The Sydney Modern opens

White and Light Down Under

Ulf Meyer
30. November 2022
Aerial view of the Art Gallery of New South Wales, 2022. (Photo © Iwan Baan)

Opening its doors on Saturday, the Sydney Modern is the new annex of the Art Gallery of New South Wales. The extension creates a campus with two buildings connected by a garden overlooking Sydney Harbour. The centerpiece is a building designed by SANAA as a counterpart to the Gallery’s neoclassical building. Elegant pavilions step down towards the Harbour and sit low and lightly on the site, following the topography. They cascade down towards Woolloomooloo Bay, following the terrain and preserving trees, sightlines, and site contours.

The old and new Art Gallery sits in a parkland on the fringe of the Central Business District, adjacent to the Royal Botanic Gardens. In 1958, a freeway separated the Botanic Garden from the Art Gallery until a bridge built in the late 90s reunited the two. The Sydney Modern transforms the land bridge into an art garden (designed by landscape architects McGregor Coxall and Gustafson Guthrie Nichol) that connects the new and existing gallery buildings.

Welcome Plaza, featuring Francis Upritchard's Here Comes Everybody, 2022. (Photo © Iwan Baan)

Comprised of curved sheets of form-cast glass, their ripples echoing the waves of the nearby harbor, the canopy of the Welcome Plaza provides a covered entrance to Sydney Modern. In-laid with ceramic fritting, the canopy casts beautiful shadows on the paving. Cutting a dramatic curve, a two-story rammed-earth wall lends an organic feel to the foyer. 

Welcome Plaza, featuring Yayoi Kusama's Flowers that Bloom in the Cosmos, 2022. (Photo © Iwan Baan)

White, thin, ephemeral, elegant — these are the most important adjectives used to describe SANAA’s architecture. With the inauguration of the expansion of the Art Gallery of New South Wales, Kazuyo Sejima and Ryue Nishizawa have completed another “generic white frame” — a contrast to the sandstone facades of the main building designed by Walter Vernon in 1909. However, SANAA’s facade are not solely made of glass; 50,000 pieces of hand-cut limestone bricks link the new building with the stone facade of the original.
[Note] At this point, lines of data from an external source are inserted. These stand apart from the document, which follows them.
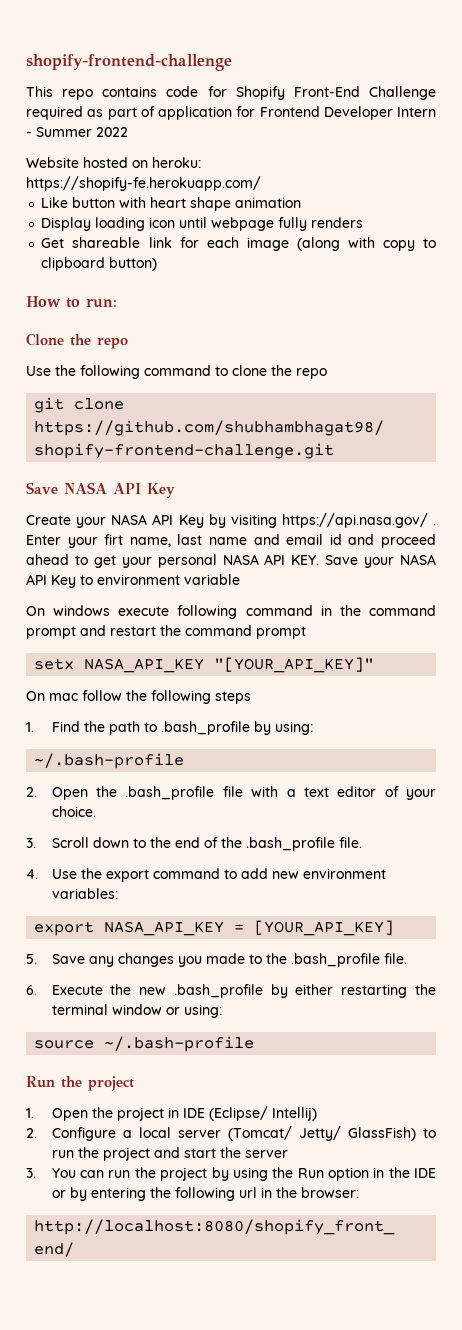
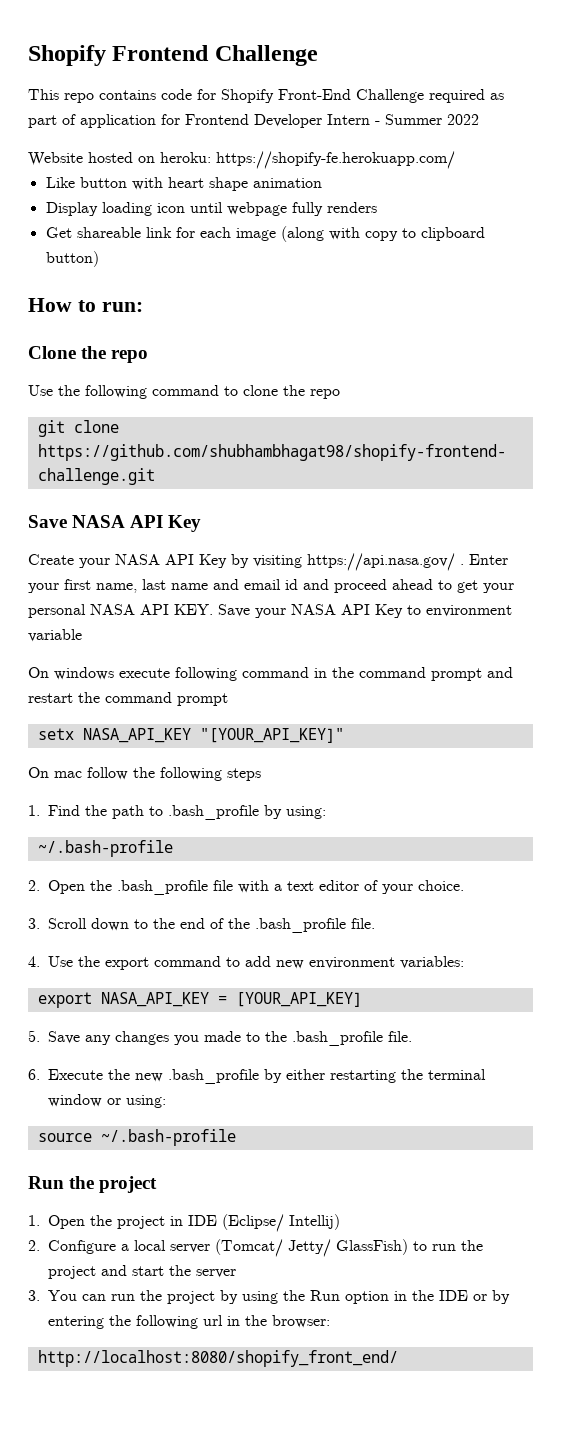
- shopify-frontend-challenge
+ Shopify Frontend Challenge
- Enter your firt name, last name and email id and proceed ahead to get your personal NASA API KEY. Save your NASA API Key to environment variable
+ Enter your first name, last name and email id and proceed ahead to get your personal NASA API KEY. Save your NASA API Key to environment variable

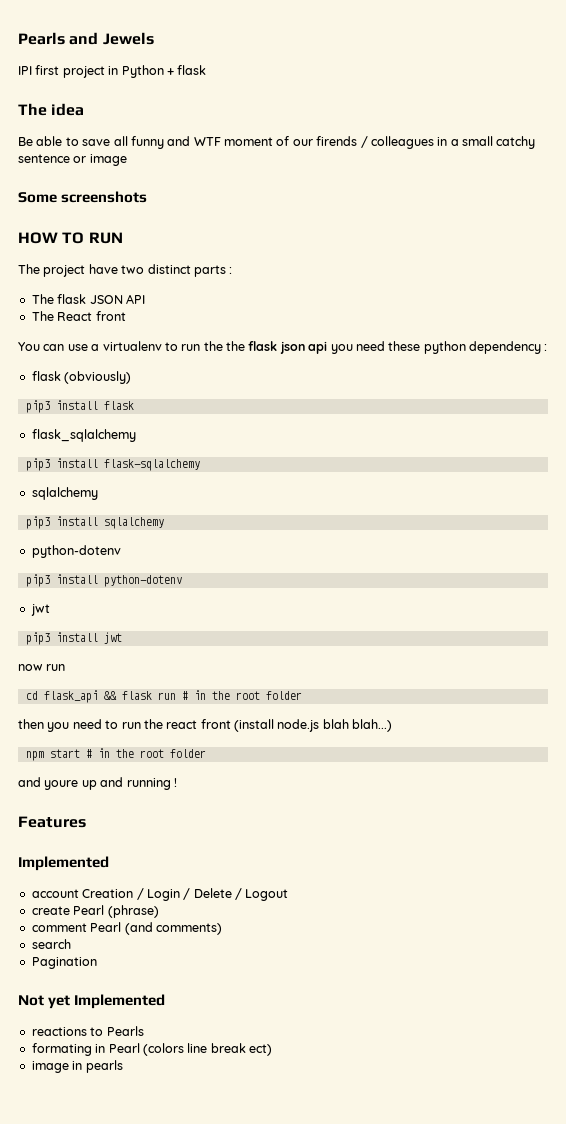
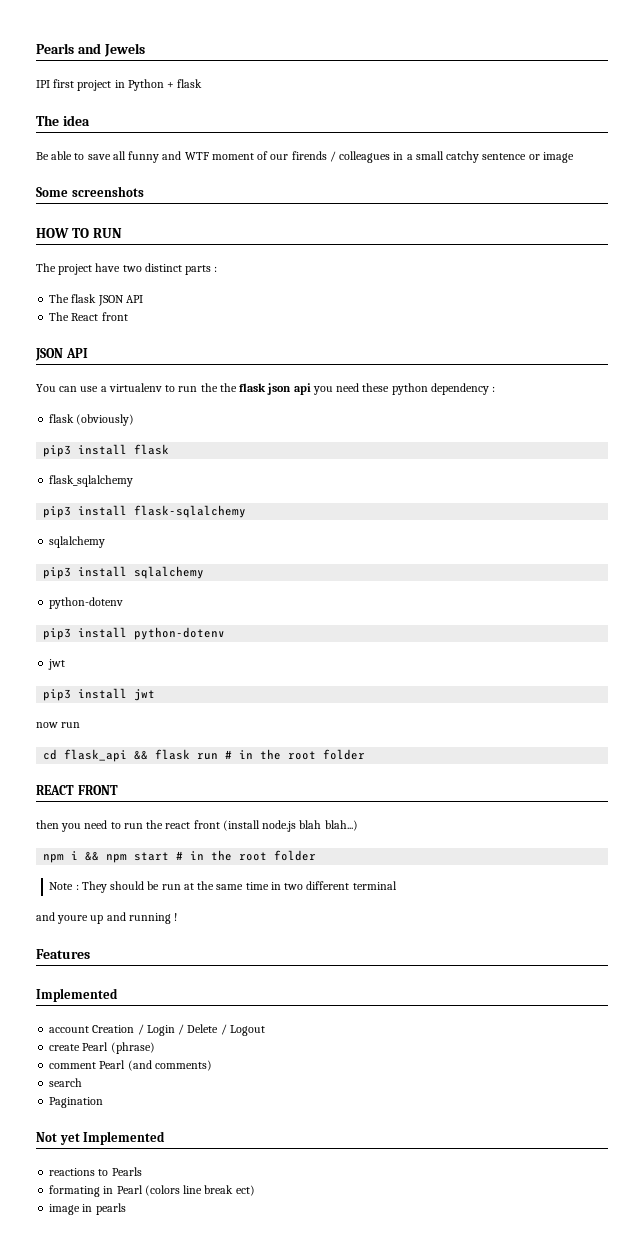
  The React front
+ JSON API
+ REACT FRONT
- npm start # in the root folder
+ npm i && npm start # in the root folder
+ Note : They should be run at the same time in two different terminal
Interior, featuring Takashi Murakami's Japan Supernatural: Vertiginous After Staring at the Empty World Too Intensely, I Found Myself Trapped in the Realm of Lurking Ghosts and Monsters 2019 © 2019 Takashi Murakami/Kaikai Kiki Co., Ltd., 2022. (Photo © Iwan Baan)

Three roofs of the new museum wing are publicly accessible, creating terraces and highlighting the integration of art, topography, and landscape.

The Art Gallery of NSW is the first public art museum in Australia to achieve a “6-star rating” in the Green Star system by the Green Building Council of Australia.

Interior, featuring works by (lower wall, left to right) Lindy Lee and Stanley Whitney and (upper wall) Lisa Reihana, 2022. (Photo © Iwan Baan)

The idea of combining the enjoyment of fine art and gardening is quintessentially Japanese, but the idea of housing art permanently in a museum is not. The museum has come full circle, though, since the first works to enter the collection of Art Gallery of NSW, in 1879, were ceramics and bronzes gifted from the Emperor of Japan.

The Tank space, 2022. (Photo: Jenni Carter © Art Gallery of New South Wales)

In a dramatic departure from the white and light above, SANAA repurposed a naval fuel tank on site to create a new art space at the lowest level, reached by a new spiral stair. The tank with 125 big columns is to be used for exhibitions and performances.